One of the strengths of this study is size of the population available and the reliability of information on prescribing and hospitalisations. Furthermore, the longitudinal nature of recording has two advantages. First, to our knowledge, this is the only study where duration of use analysis has allowed speculation on the effects of anti-depressants on bone. Second, this is the second study to evaluate the effect of 5-HTT inhibition on fracture risk estimates.

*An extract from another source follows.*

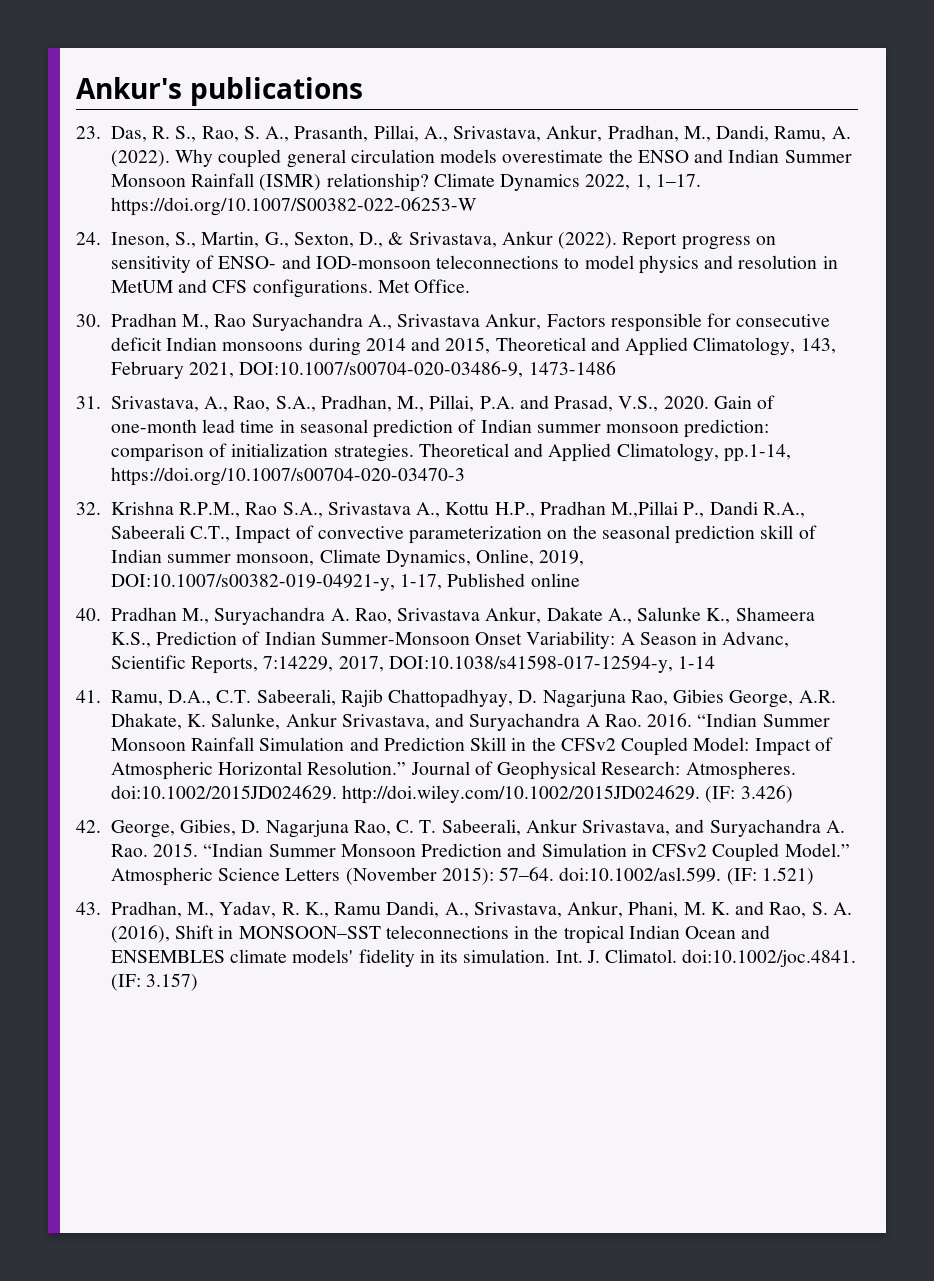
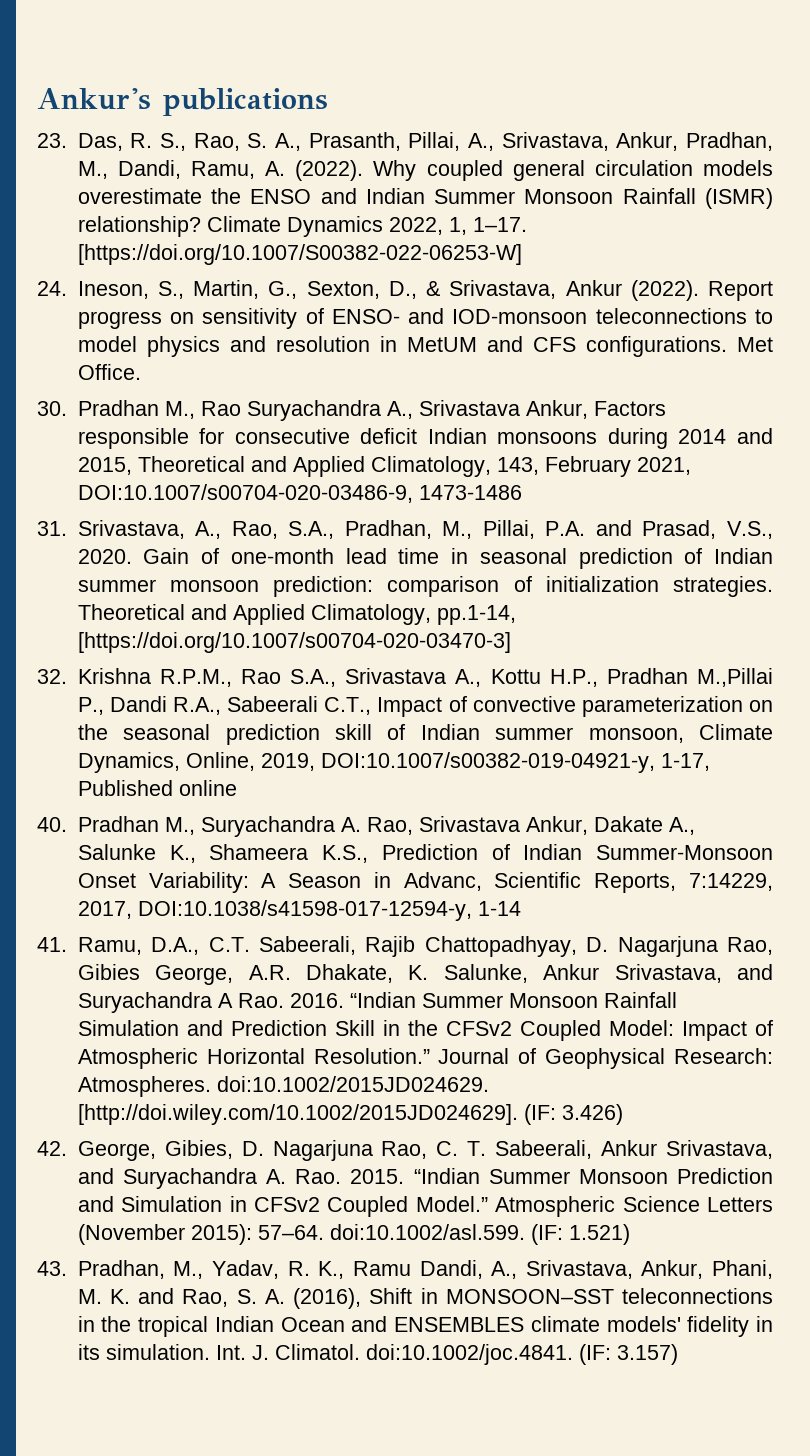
[110,197,477,216] https://doi.org/10.1007/S00382-022-06253-W -> [77,244,522,265] [https://doi.org/10.1007/S00382-022-06253-W]
[110,467,465,486] https://doi.org/10.1007/s00704-020-03470-3 -> [77,632,511,653] [https://doi.org/10.1007/s00704-020-03470-3]
[342,785,701,804] http://doi.wiley.com/10.1002/2015JD024629. -> [77,1104,518,1125] [http://doi.wiley.com/10.1002/2015JD024629].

In summary, our findings demonstrate that both SSRIs and TCAs increase the risk of hip/femur fracture in current users and that the risk increases with the degree of 5-HTT inhibition afforded by different anti-depressants. We did not find convincing evidence for a dose effect. The pathophysiology can be fall-related and/or bone-related. Further studies, including controlled prospective trials, are needed to evaluate the relative contribution of disease-related and treatment-related effects to the increased risk of falls and hip/femur fractures and to elucidate the pathophysiology. Until then, physicians prescribing anti-depressants should consider the elevated risk for fractures in elderly, possibly frail, people using anti-depressants and value the rule: “start low, go slow”.